# The "MAN" leaves USA



## r.severe (Jun 30, 2004)

Manaka sensei leaves the USA.. 
I'm truely very sad.
This man has my higest respect as far as a human being or martial master goes.
This human being has done more for the Japanese Kobujutsu than any other Japanese student of Hatsumi sensei in the US other than Hayes shihan.

ralph severe, kamiyama


----------



## Hanzo04 (Jun 30, 2004)

i'm not rying to be ignorant, but who is manaka sensei?


----------



## Bujingodai (Jun 30, 2004)

Manaka Sensei, is one of Hatsumi Senseis original students. He broke off to form the Jinenkan.
His school was more focused on the fundamentals.


----------



## r.severe (Jul 1, 2004)

As I say master I do not mean master as a shihan.. the title used in joking on most forums... to most members.. I mean serious master.. as in a true master... 
Manaka sensei is a master beyond masters of the ryuha known as Hatsumi ryuha. He was a student of Hatsumi sensei and left for personal reason of teaching his methodology to who he wished to around the world. He was helded back a great deal from self-expression as a student of the Bujinkan Dojo. This is weel known about most of Hatsumi sensei students that are Japanese.
You can view photos of him with the soke of the Bujinkan many years back... as well as demos.. 
His knowledge of the ryu is well known in the circle of those who are serious about the ryu ha gata. His skills in teaching them are beautiful.
He is one of the many who have left the Bujinkan at a high level of experience and skill to express their personal own path in the martial world.
If you have the chance to train with him it would be a honor.
But only if you are in search for understanding of the ryuha and martial training as a warrior.

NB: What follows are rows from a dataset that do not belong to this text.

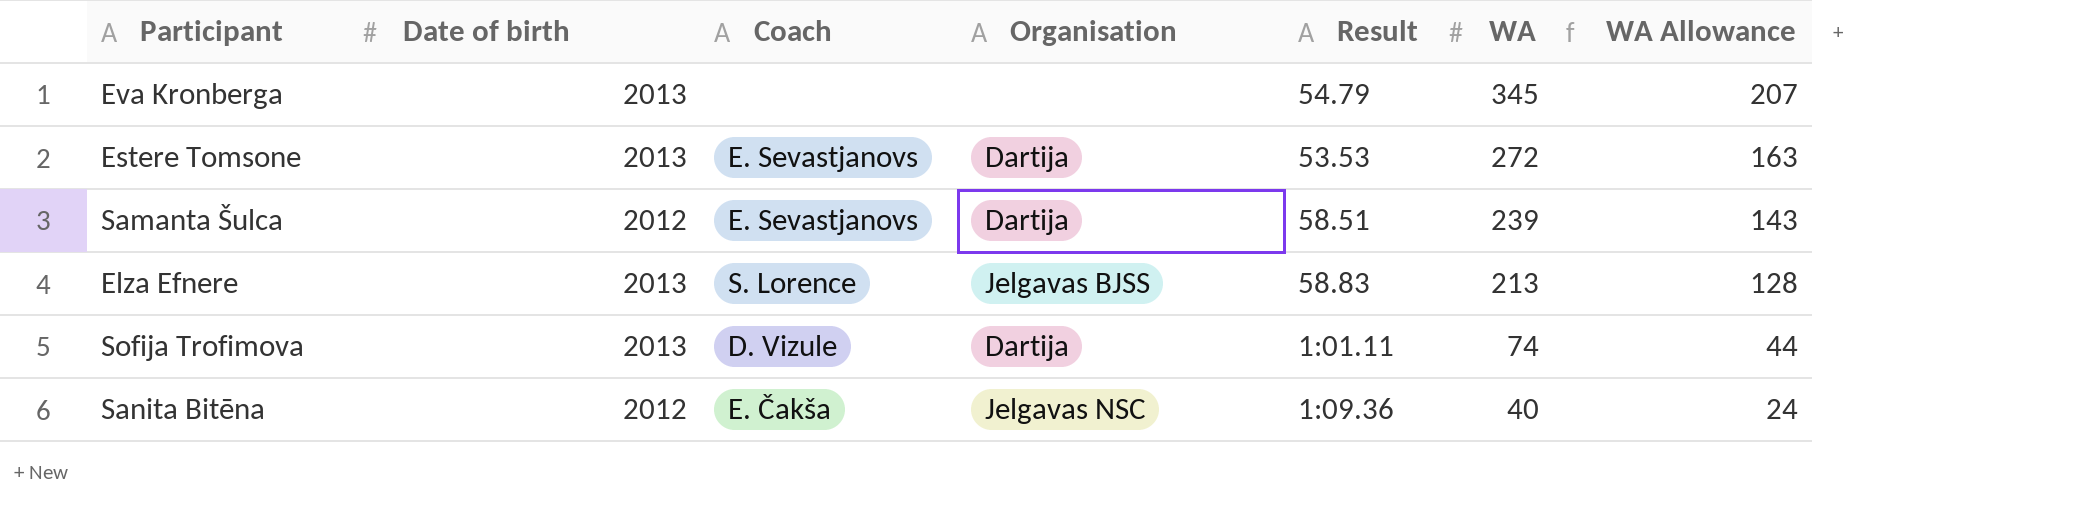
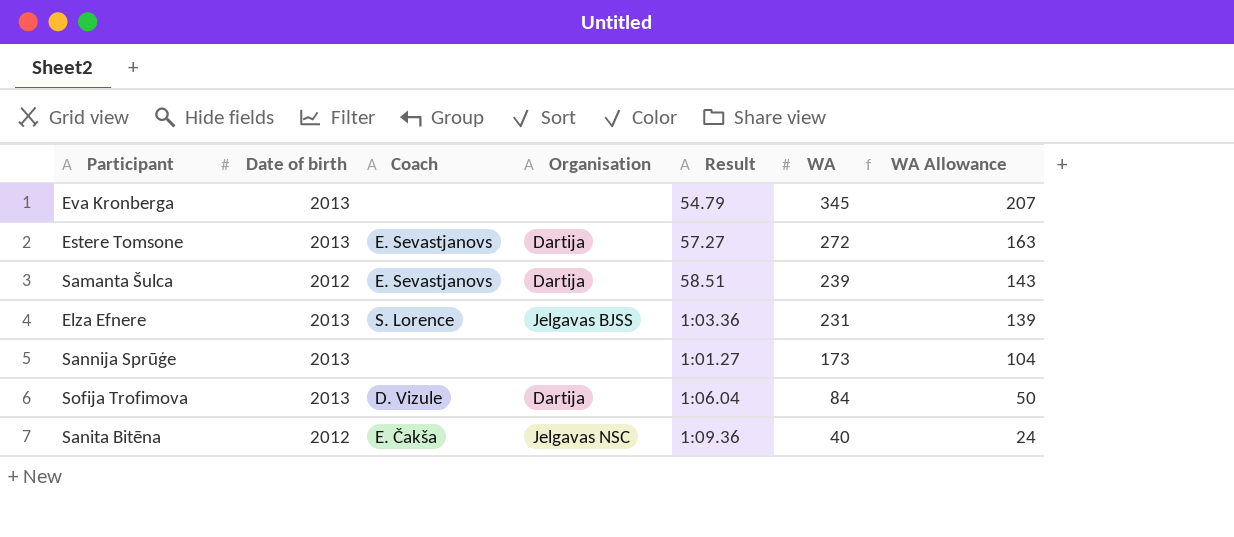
Estere Tomsone | Result: 53.53 -> 57.27
Elza Efnere | Result: 58.83 -> 1:03.36
Elza Efnere | WA: 213 -> 231
Elza Efnere | WA Allowance: 128 -> 139
row Sannija Sprūģe: none -> 2013 | none | none | 1:01.27 | 173 | 104
Sofija Trofimova | Result: 1:01.11 -> 1:06.04
Sofija Trofimova | WA: 74 -> 84
Sofija Trofimova | WA Allowance: 44 -> 50

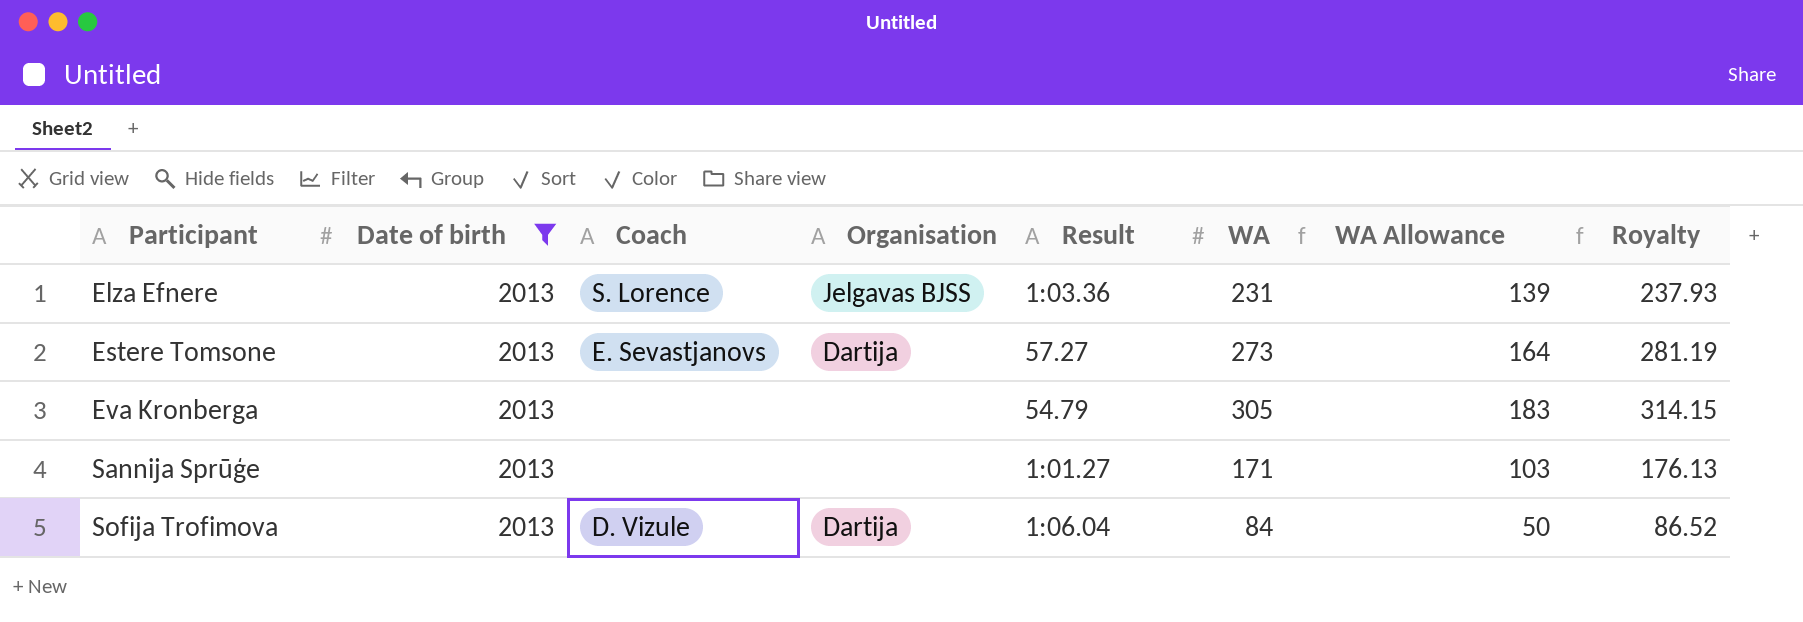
filter: none -> Date of birth = 2013
row order: WA descending -> Participant ascending
column Royalty | formula: none -> [WA] * 1.03
Estere Tomsone | WA: 272 -> 273
Estere Tomsone | WA Allowance: 163 -> 164
Eva Kronberga | WA: 345 -> 305
Eva Kronberga | WA Allowance: 207 -> 183
Sannija Sprūģe | WA: 173 -> 171
Sannija Sprūģe | WA Allowance: 104 -> 103

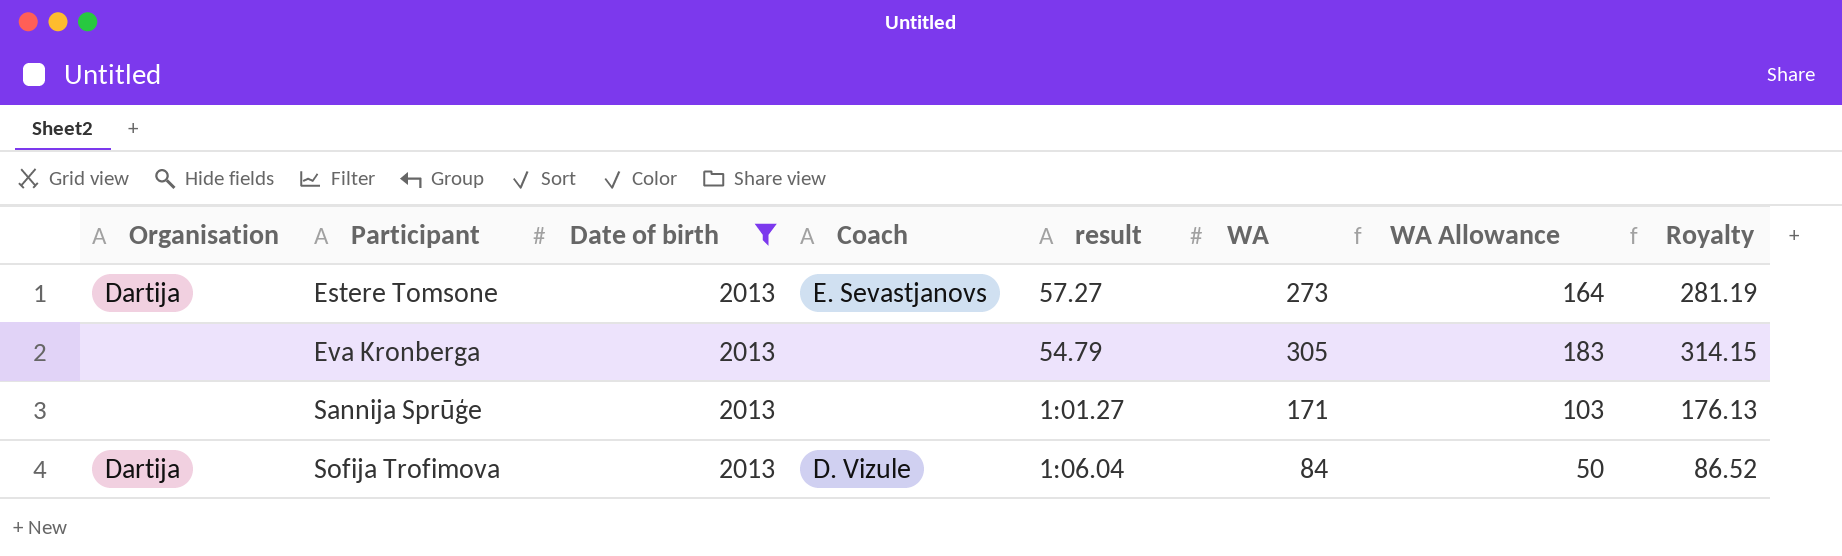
column Organisation | position: 4 -> 1
column name: Result -> result
row Elza Efnere: 2013 | S. Lorence | Jelgavas BJSS | 1:03.36 | 231 | 139 | 237.93 -> none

With out his in-put on ryuha gata from 1988.. the US would most likely be in the dark agess and still "lost" on the subject.

I would say my opinion... next to Manaka sensei, Hayes shihan, Tanemura sensei, Mark OBrian shihan.. and maybe Muramatsu shihan... no one has touched the USA with as much information on the ryuha.... 

ralph severe, kamiyama


----------



## Dale Seago (Jul 1, 2004)

The individuals listed all have one thing in common.

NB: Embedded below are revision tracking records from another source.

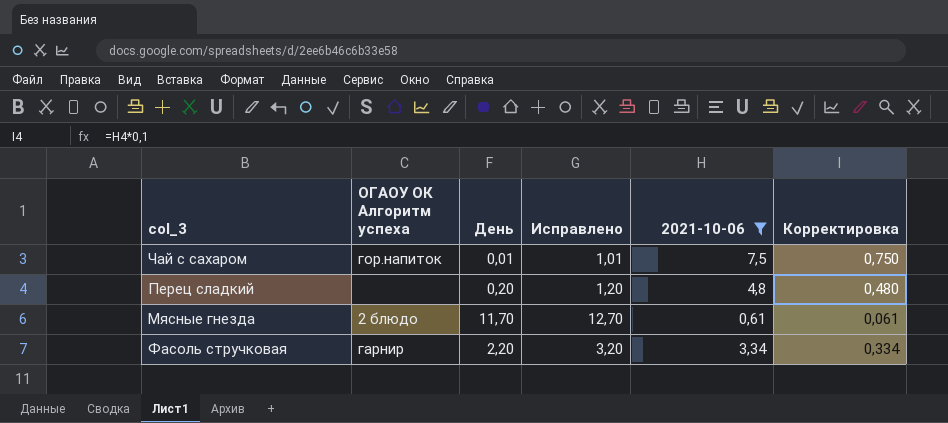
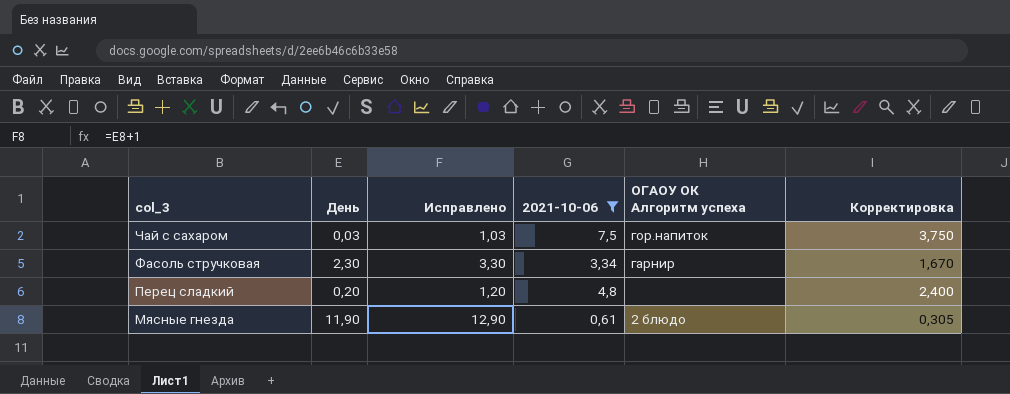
row order: none -> col_3 descending
column ОГАОУ ОК Алгоритм успеха | position: 2 -> 5
column Корректировка | formula: [2021-10-06] * 0,1 -> [2021-10-06] * 0,5
Чай с сахаром | День: 0,01 -> 0,03
Чай с сахаром | Исправлено: 1,01 -> 1,03
Фасоль стручковая | День: 2,20 -> 2,30
Фасоль стручковая | Исправлено: 3,20 -> 3,30
Мясные гнезда | День: 11,70 -> 11,90
Мясные гнезда | Исправлено: 12,70 -> 12,90

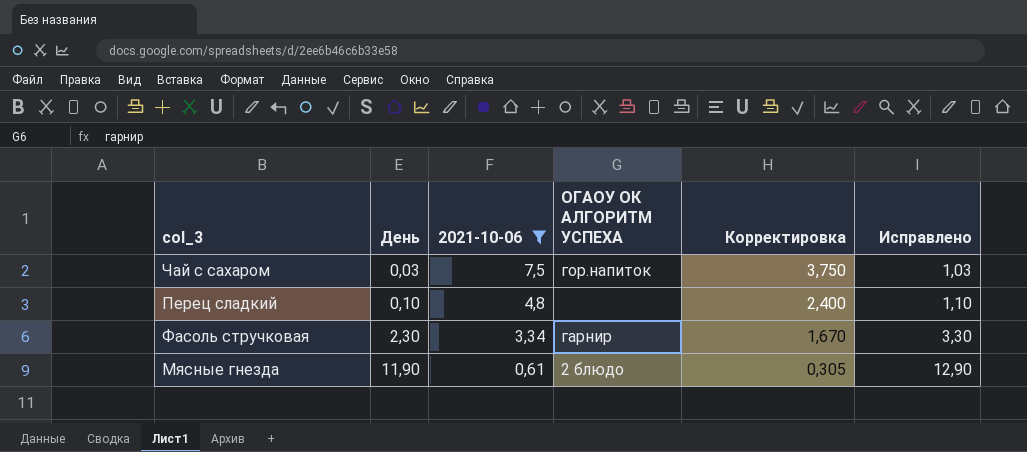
row order: col_3 descending -> День ascending
column name: ОГАОУ ОК Алгоритм успеха -> ОГАОУ ОК АЛГОРИТМ УСПЕХА
column Исправлено | position: 3 -> 6
Перец сладкий | День: 0,20 -> 0,10
Перец сладкий | Исправлено: 1,20 -> 1,10

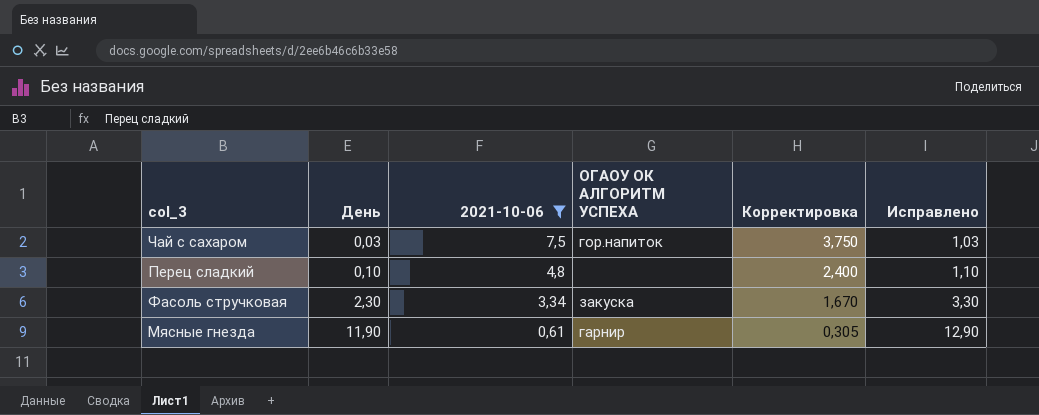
Фасоль стручковая | ОГАОУ ОК АЛГОРИТМ УСПЕХА: гарнир -> закуска
Мясные гнезда | ОГАОУ ОК АЛГОРИТМ УСПЕХА: 2 блюдо -> гарнир

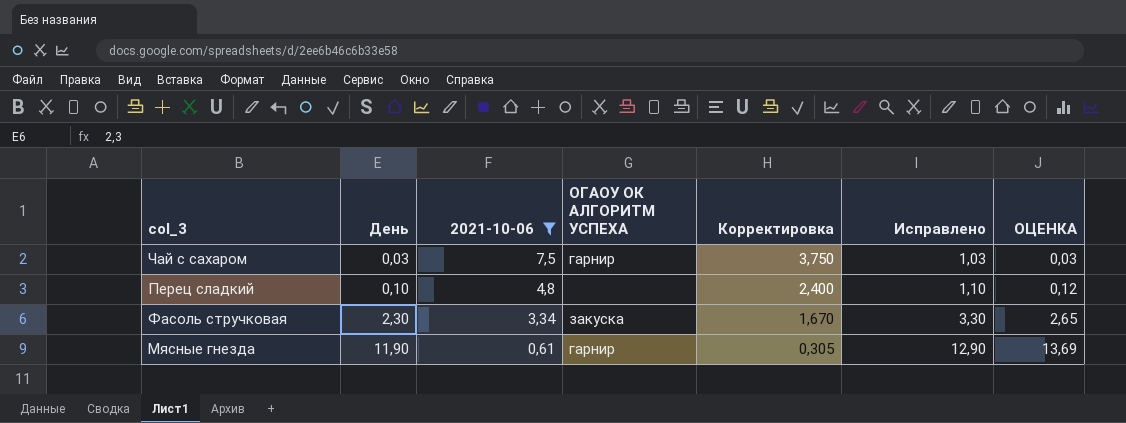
column ОЦЕНКА | formula: none -> [День] * 1,15
Чай с сахаром | ОГАОУ ОК АЛГОРИТМ УСПЕХА: гор.напиток -> гарнир

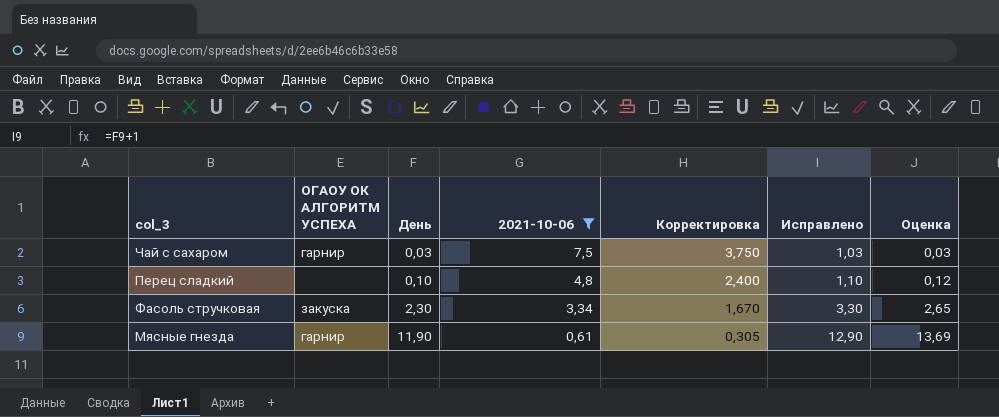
column ОГАОУ ОК АЛГОРИТМ УСПЕХА | position: 4 -> 2
column name: ОЦЕНКА -> Оценка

From Hatsumi sensei, in Understand? Good. Play!:



> Page 15:
> 
> Those who have not trained with me over these past few years are truly lost. There have been too many people pretending to understand things that they cannot possibly understand, and what is worse, they are passing themselves off as knowledgeable and are teaching others. This is a true shame. No one could possibly know true _ninjutsu_, for example, because I have never gone into true _ninjutsu_ before. . .
> 
> ...



Soke has his own direction in which he's trying to lead his students with his budo, and every now and then someone decides his cup is full and he wants to do something different. That's not necessarily a bad thing, it's just that they are "lost" to his budo.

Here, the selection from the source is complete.